25 June 2018

On Ecclesial Vocations

[[Dear Sister, you stress the importance of consecrated eremitical life. What I just don't get is how I can say to my diocese's Vicar for Religious that I have discerned a vocation to c 603 eremitical life and then have the Vicar tell me that she and others in the diocese have to discern the same thing in order to profess me. If they don't discern the same thing it says I have been wrong. I just don't understand how they can do this to me or to anyone else. How can they diss my discernment like this?]]

I really "get" your questions. They are excellent and are questions I once asked myself. In fact, I think they represent some of the last bits of what needed to be resolved as I came to understand ecclesiality and ecclesial vocations in particular. While all vocations have a personal dimension and are lived out within the church, some vocations are defined as personal and some are ecclesial by definition. A personal vocation only requires personal discernment. Ecclesial vocations too require personal discernment and this is taken absolutely seriously. But for ecclesial vocations, vocations which belong to the very life and holiness of the church, unlike with personal vocations, the Church too must discern the reality of the vocation. More, the church must govern or supervise such vocations and, in fact, will publicly mediate both God's own call and the person's response.

It is because ecclesial vocations actually belong primarily to the church herself rather than to the individual that we call them ecclesial. This is true of vocations to the consecrated state. A person who believes they are called to religious life or c 603 eremitical life or c 604 (consecrated virginity), for instance, must enter into a situation where the church herself can discern the nature and quality of the vocation along with the individual's discernment. When I speak of ecclesial vocations needing to be mutually discerned this is what I mean. A religious, for instance, enters a long process of mutual discernment, first as a candidate, next as a novice, then as a temporary professed religious, and finally, after up to nine years in community, as a perpetually professed religious.

Canon 603 hermits also go through a longer rather than a shorter period of mutual discernment though there is no formal candidacy or novitiate. Ordinarily c 603 hermits have been professed in community and grown in their relation to solitude. Those who have not been religious will usually spend at least 5 years under the supervision of their dioceses before admission to profession. In time they may be admitted to perpetual profession and consecration. Those who have been religious will still spend at least a couple of years in discernment and formation of a c 603 vocation. Again, these vocations belong to the Church first of all; it is therefore up to the Church to discern such vocations and extend or refuse to extend the rights and obligations associated with them to an individual whose own discernment causes her to petition for admission to profession and consecration.

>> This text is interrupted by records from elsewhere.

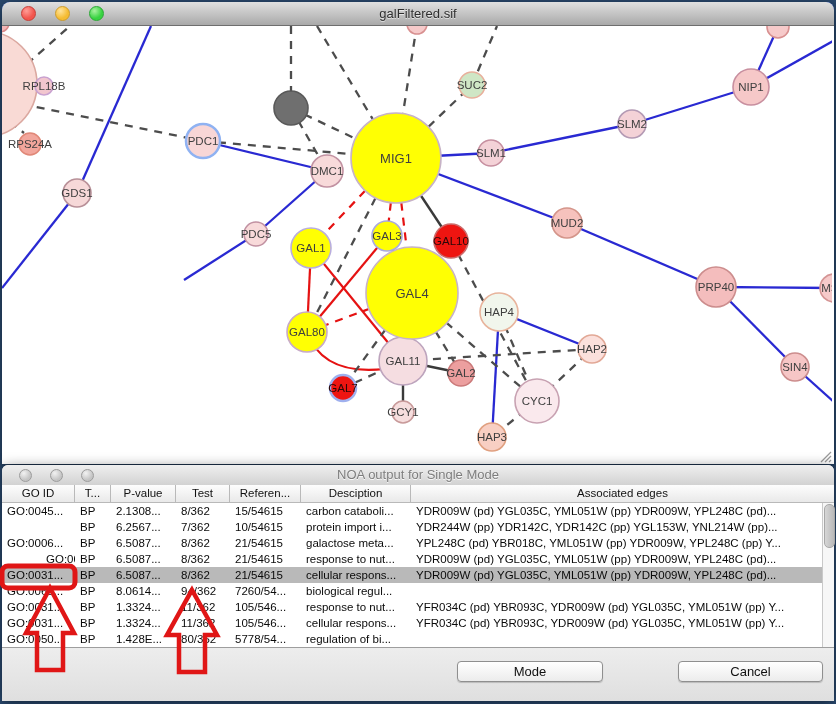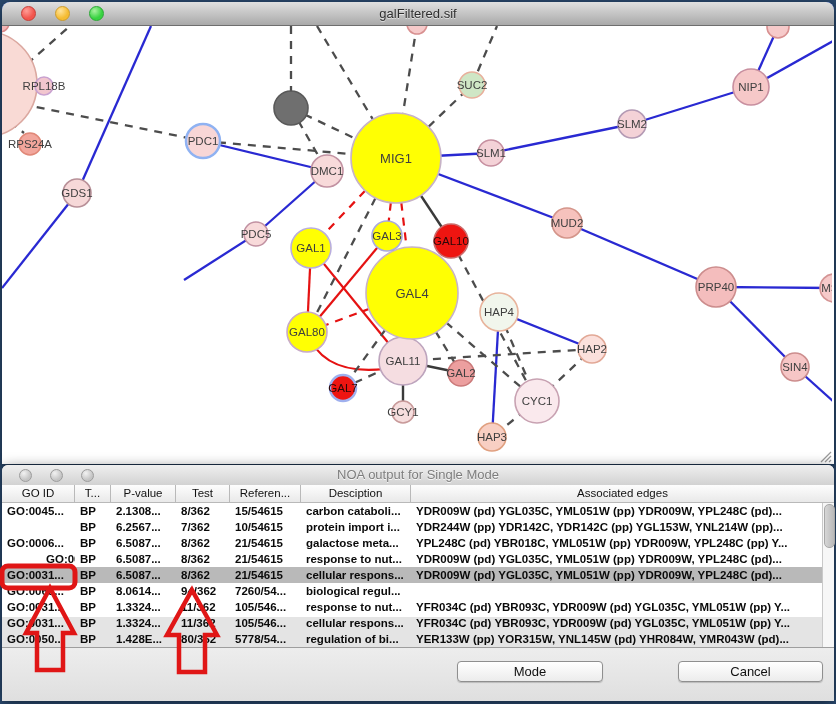"GO ID" .noa-table { height: 132px -> 162px }
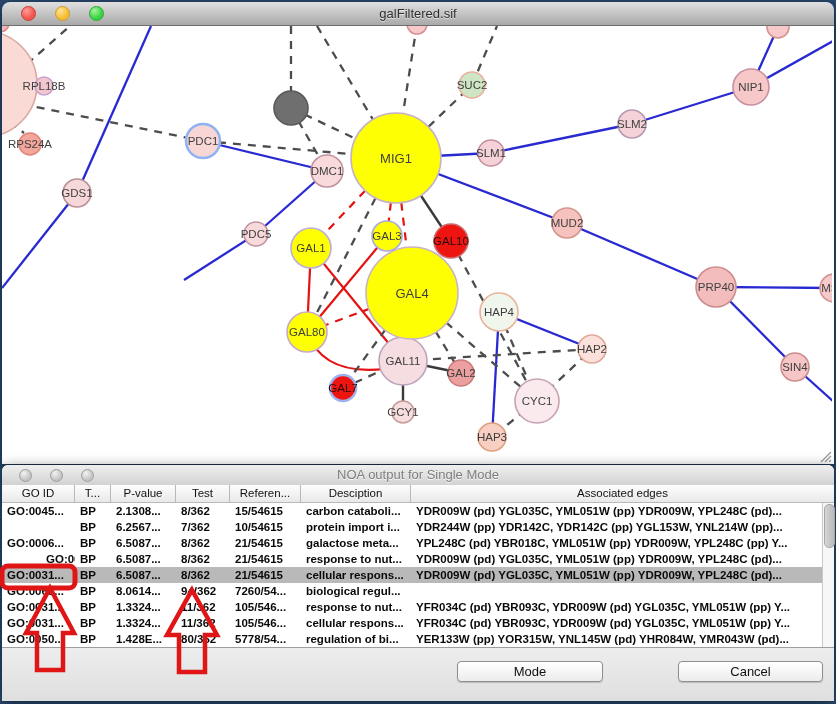"GO:0045..." .tbody { font-weight: bold -> none }
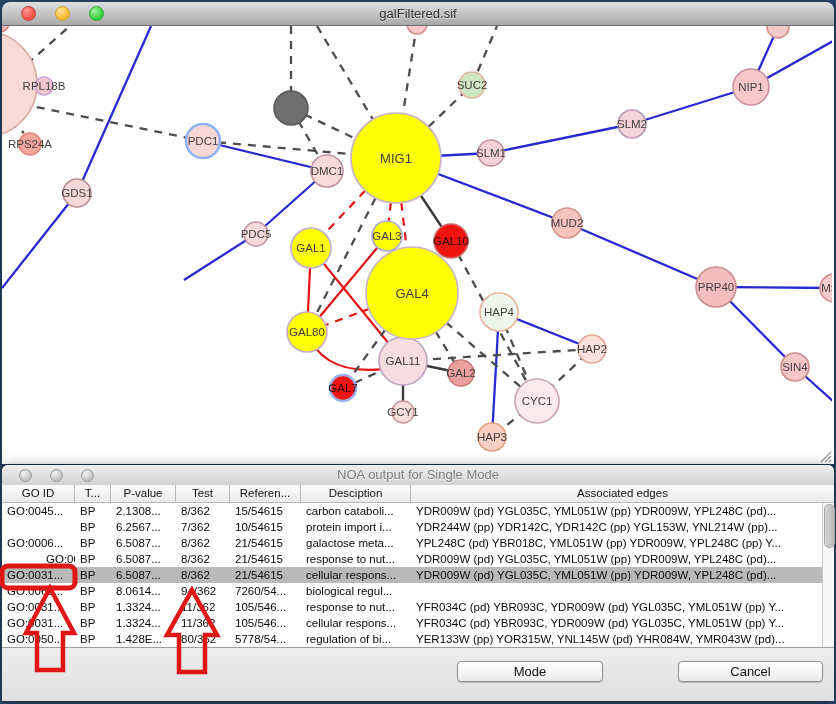"YER133W (pp) YOR315W, YNL145W (pd)" div.td { html: <div>YER133W (pp) YOR315W, YNL145W (pd) YHR084W, YMR043W (pd)...</div> -> none }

I don't think this discussion can be cast in terms of a simple right vs wrong --- at least not for those discerning vocations as hermits. If the church (a diocese or local church acting on behalf of the church Universal) decides she will not admit a person to public vows (profession) and consecration as a diocesan hermit the person may still live eremitical life in the lay state. If one lives eremitical in this way for some time and is clear she wishes to do so in the consecrated state, she may generally re-approach her diocese after several years and petition once again. If one's diocese has decided not to use c 603 at all, one may then decide to move to another diocese and petition. In regard to c 603, it is or can be much more complicated than simply being right or wrong about whether one has a vocation to live consecrated eremitical life.

There is one more thing I think is not well enough understood by those who speak of "discerning a religious vocation". Most of the people I have spoken to say they are discerning a vocation to religious life before they have ever entered a convent or monastery. In fact, these folks are discerning whether they will perhaps enter to mutually discern a religious vocation. One does not discern such a vocation before one enters and begins the process of mutual discernment. (It is true that one may not do well enough on the psychological testing or pre-entrance interviews to be allowed to enter and one will have to consider what this means but strictly speaking, beyond the most initial determination of interest and decision to "try" one's vocation, one only discerns a religious vocation after one enters a religious institute.